Es muy fácil y sólo debe responder una pregunta:

¿Cuánto vale el kilo de pollo?

  • La Mascota ($0/kg). Mi abuela nació en 1915. En esa época los chicos jugaban con los pollitos al igual que hoy jugamos con el perro, hasta que un día había sopa y como todavía no se habían inventado los calditos de gallina… Imagine lo que significa esta situación hoy en día: Juancito llega de la colonia y pregunta “¿dónde está Manchita?”. Usted le contesta: “en la empanada…”. Por ahorrarse $15 va a pagar 10 años de terapia. Vayamos a la siguiente categoría.
  • El Cadáver ($15/kg).  Mi mamá compraba el pollo entero (costumbre que existe aún hoy).  No es que yo sea impresionable, pero esto de transformar la heladera en una morgue es algo fuerte (ya lo reconoció Quino en una tira de la inolvidable Mafalda). Además piense lo que eso significa para el pobre pollo: lo persiguieron, lo mataron, lo degollaron, lo vaciaron y en el colmo de la brutalidad juntaron todos sus órganos en una bolsita de plástico y se los metieron por el… Si su hijo llega a preguntar cómo murió el pollo son 10 años más de terapia. Sigamos avanzando.
  • El Trozo ($35/kg). Si usted quiere que el pollo venga sin pelos, sin piel, sin grasa, sin sangre y sin huesos… el chiste fácil y quedó servido: compre media docena de huevos. Pero aún no llegamos a eso, por ahora haga una cuenta: en un pollo de dos kilos ($30), la pechuga pesa 800 gramos. Si paga $35 el kilo de pechuga inmaculada, entonces pagó $28 por un pedazo del pollo, cuando completo valía $30. Al pollero le quedaron los muslos, las patitas, las alitas y la bolsita con los órganos del finado… un negocio espectacular en pos de la modernidad. Pero usted ni siquiera quiere tocar pollo crudo. Siga participando.
  • El No-Pollo ($50/kg).  Adiós a las compras semanales, adiós a la cocina compleja. Usted pertenece a una familia moderna que no tiene tiempo para esas cosas de antes, simplemente prende el horno, revolea 25 patitas y “listo el pollo”. Algunos detalles adicionales: por los $50 está comprando unas formitas que además de pollo tienen pan rallado, harina, arroz y algunas cosas más. Hagamos un honesto 70-30% (70 de pollo y 30 de “otros”). Entonces, si por 700 gramos pagó $50, el kilo le está costando $70. Si le parece un poco mucho, espere que hay más.
  • El Delivery ($153/kg). Para qué va a prender el horno. No pierda tiempo, levante el teléfono y pida una cajita de 10 nuggets al local de comida rápida irlandesa. Cada bocadito de pollo pesa 16 gramos, entonces 10 bocaditos son 160 gramos a la módica suma de $24,50 la cajita, esto significa que en el siglo XXI el kilo de pollo molido, empanado, frito y listo para comer de parado vale $153 por kilo.

No puede ser

Si cree que esto es un caso aislado, vaya y verifique que el kilo de hamburguesas está a $50 en los supermercados y en muchas carnicerías por esa misma plata le venden un kilo de lomo. Si no se convence, esta noche cuando salga a cenar pida una porción de papas fritas: por una papa de 200 gramos le van a cobrar $15, es decir $75 el kilo (la papa cuesta $3 el kilo).

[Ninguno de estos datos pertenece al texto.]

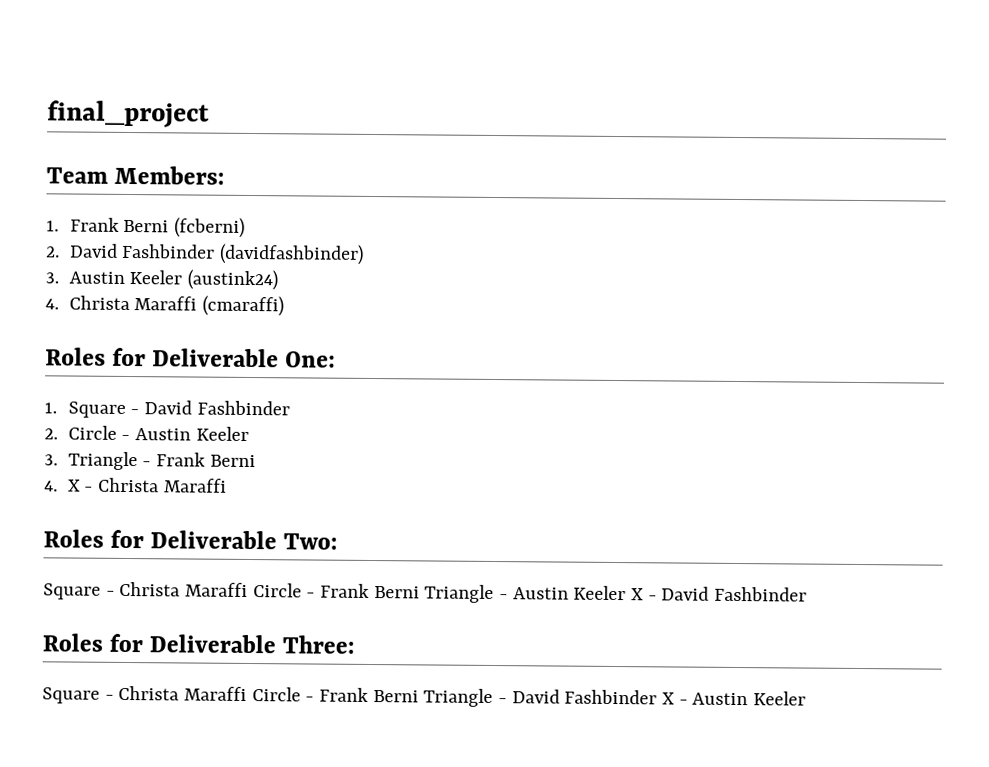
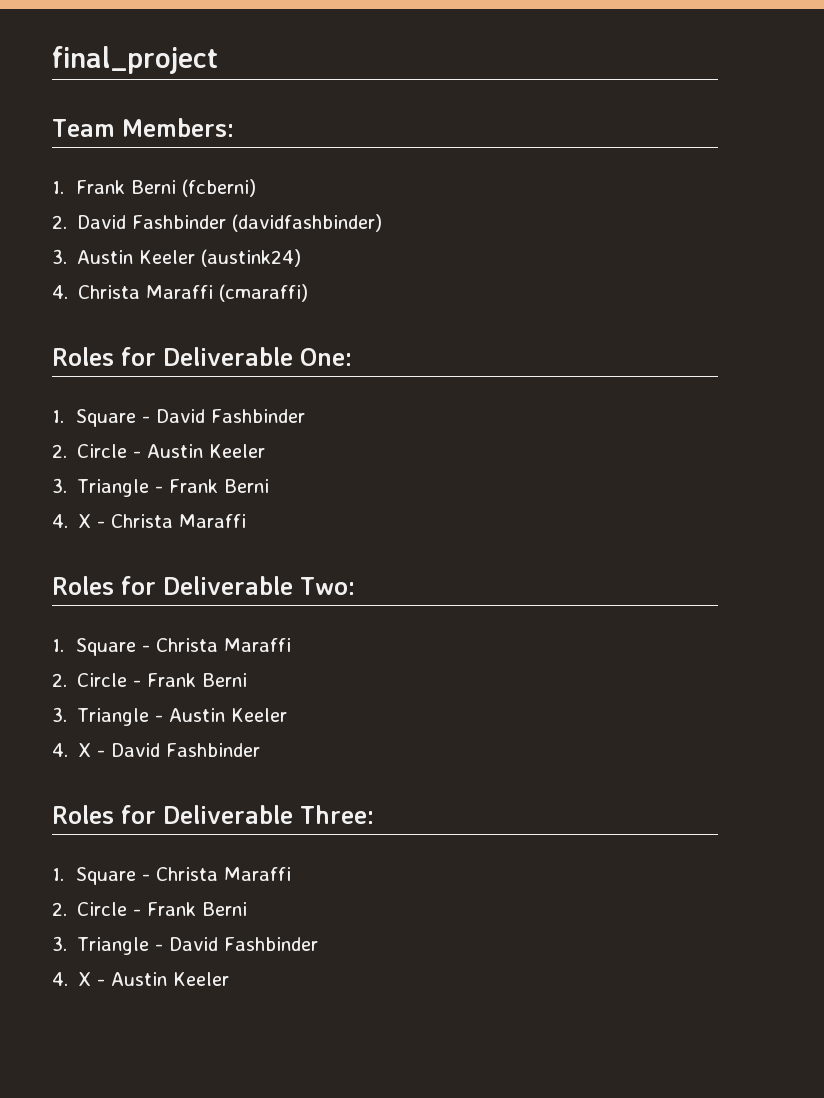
[43,581,420,600] Square - Christa Maraffi Circle - Frank Berni -> [52,638,292,656] [52,673,248,687] [52,707,67,722] 1. Square - Christa Maraffi // 2. Circle - Frank Berni // 3.
(627, 593) none -> [52,743,68,757] // 4.
[42,685,419,704] Square - Christa Maraffi Circle - Frank Berni -> [52,867,292,885] [52,902,248,916] [52,936,67,951] 1. Square - Christa Maraffi // 2. Circle - Frank Berni // 3.
(658, 697) none -> [52,972,68,986] // 4.

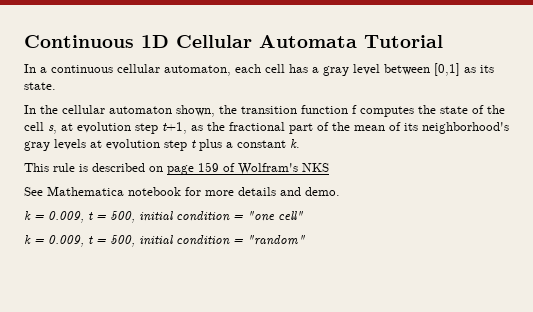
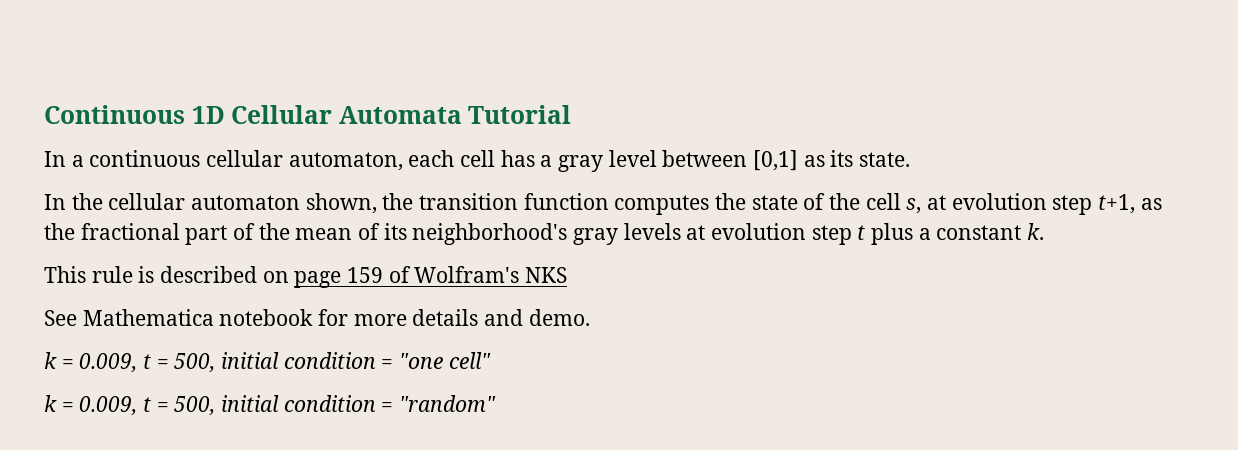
[352,105,357,114] f -> (609, 201) none

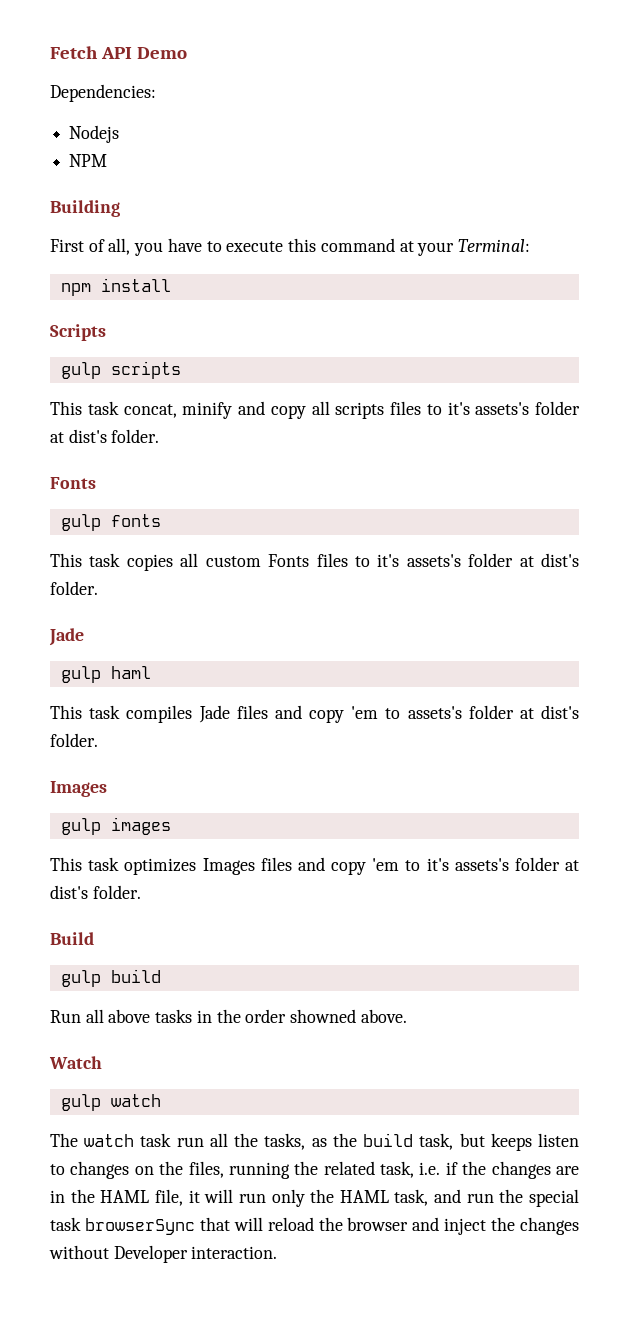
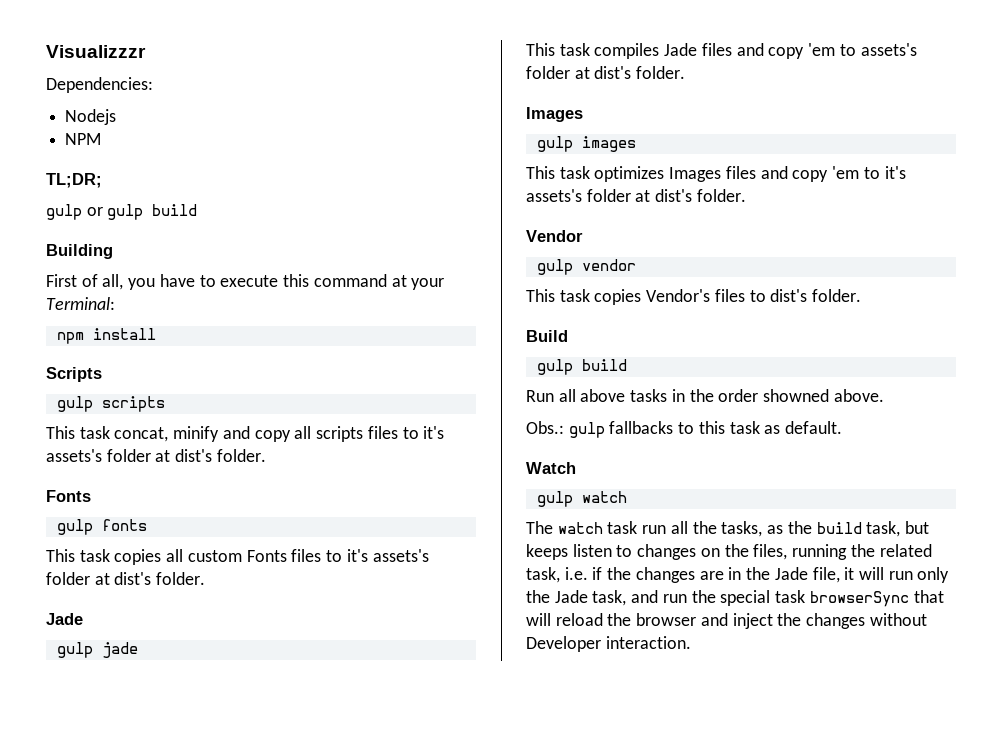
[50,46,187,59] Fetch API Demo -> [46,45,146,58] Visualizzzr
(108, 160) none -> [46,173,102,188] [46,204,198,220] // TL;DR; // gulp or gulp build
[110,666,151,679] haml -> [101,642,138,658] jade
(141, 892) none -> [526,230,583,242] [536,259,636,275] [526,289,862,305] // Vendor // gulp vendor // This task copies Vendor's files to dist's folder.
(407, 1016) none -> [526,421,843,438] // Obs.: gulp fallbacks to this task as default.
[100,1190,150,1203] HAML -> [774,567,808,580] Jade
[339,1190,389,1203] HAML -> [554,590,588,603] Jade

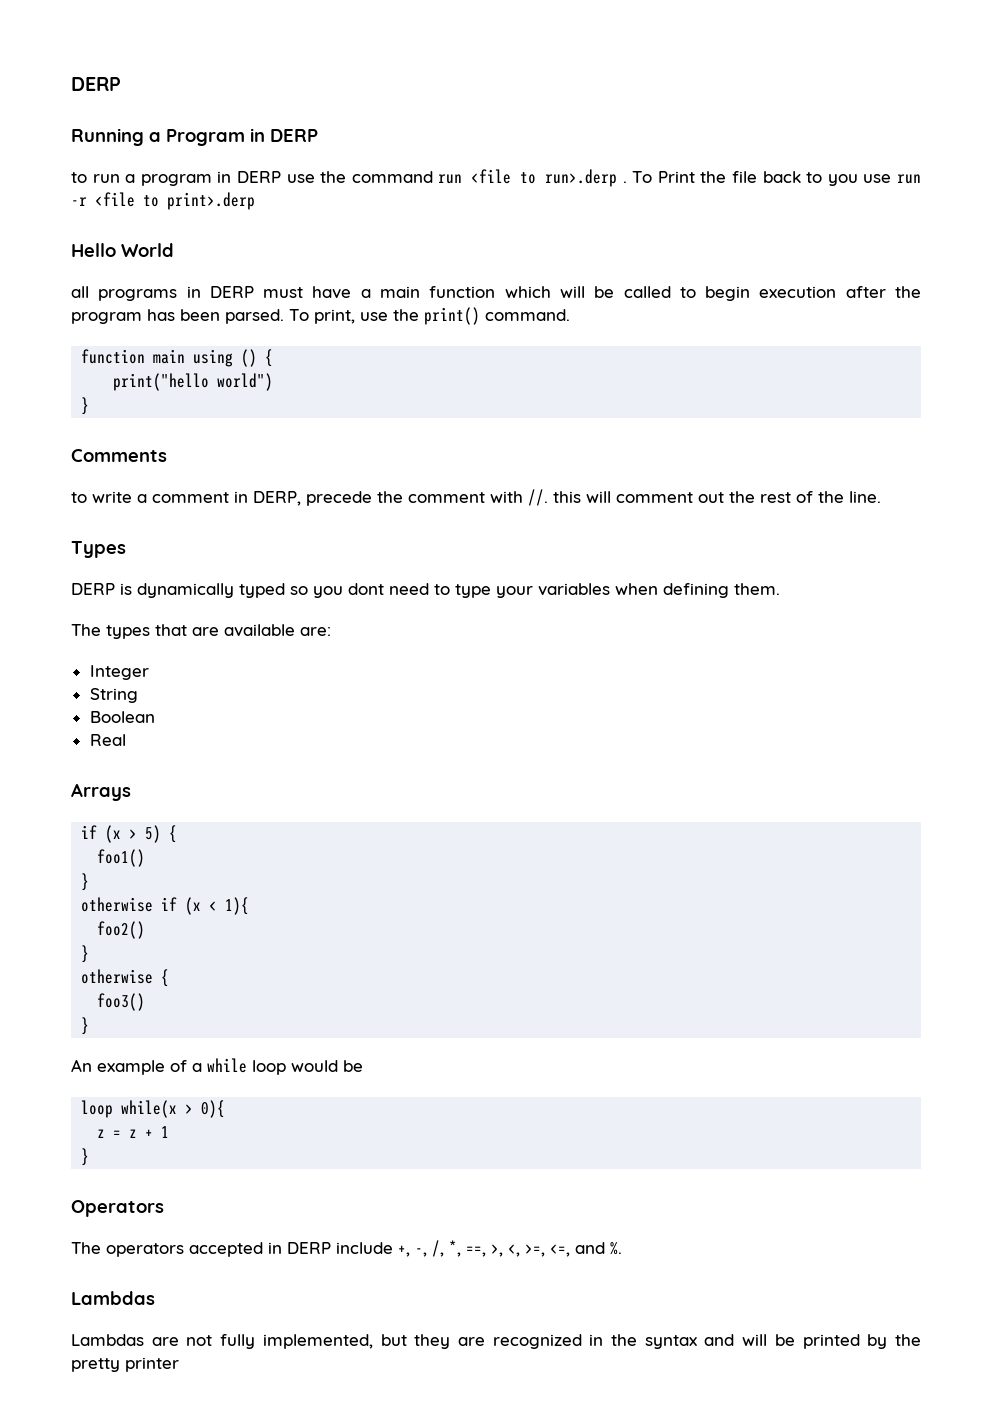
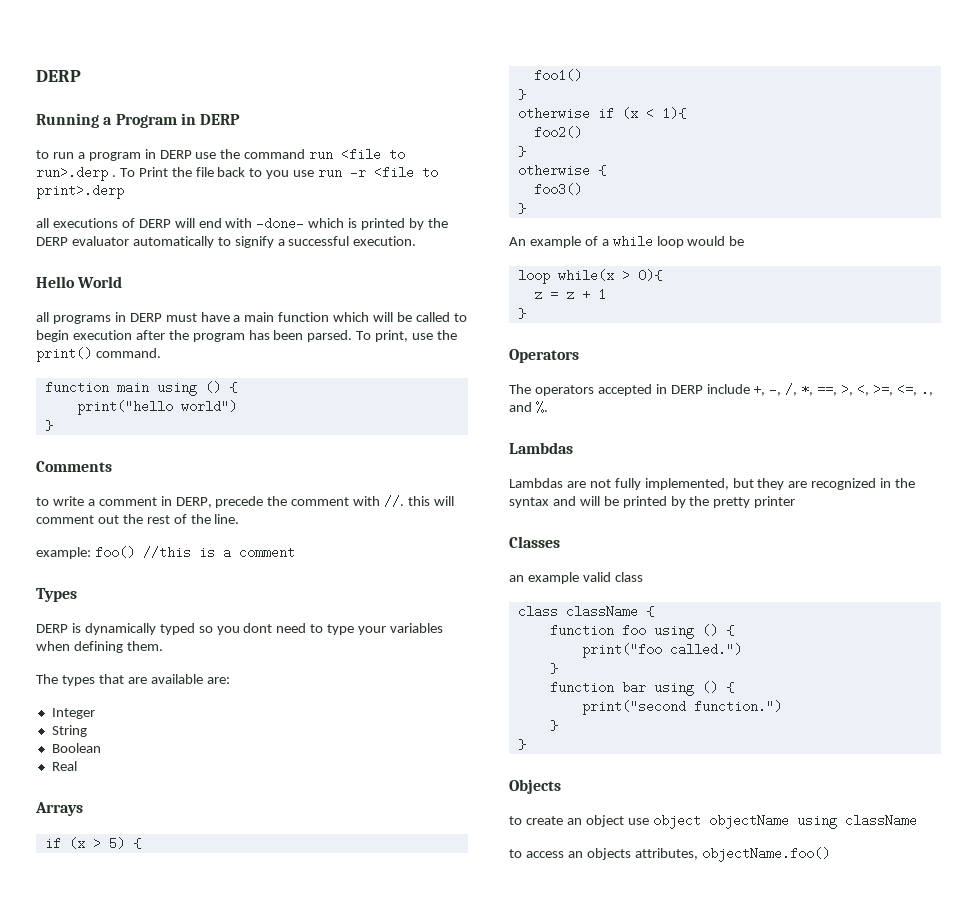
(255, 201) none -> [36,217,448,230] [36,236,417,248] // all executions of DERP will end with -done- which is printed by the DERP evaluator automatically to signify a successful execution.
(881, 497) none -> [36,546,295,559] // example: foo() //this is a comment
(570, 1250) none -> [920,383,933,396] .,
(179, 1364) none -> [509,536,560,548] [509,572,643,584] [517,605,654,618] [549,624,734,639] [581,643,742,658] [549,663,558,674] [549,681,734,696] [581,700,782,715] [549,720,558,731] [517,739,526,750] [509,779,561,794] [509,814,917,829] [509,847,830,862] // Classes // an example valid class // class className { // function foo using () { // print("foo called.") // } // function bar using () { // print("second function.") // } // } // Objects // to create an object use object objectName using className // to access an objects attributes, objectName.foo()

Replique estas matemáticas a todos los órdenes de la vida y va a comenzar a entender porque sus abuelos no estaban tan atormentados por el dinero.  No se trata de volver al campo, pero tal vez un poco de cordura puede ayudar a ordenar las cuentas a fin de mes. Por lo pronto, el pollito al spiedo de esta noche… ¡sale con fritas!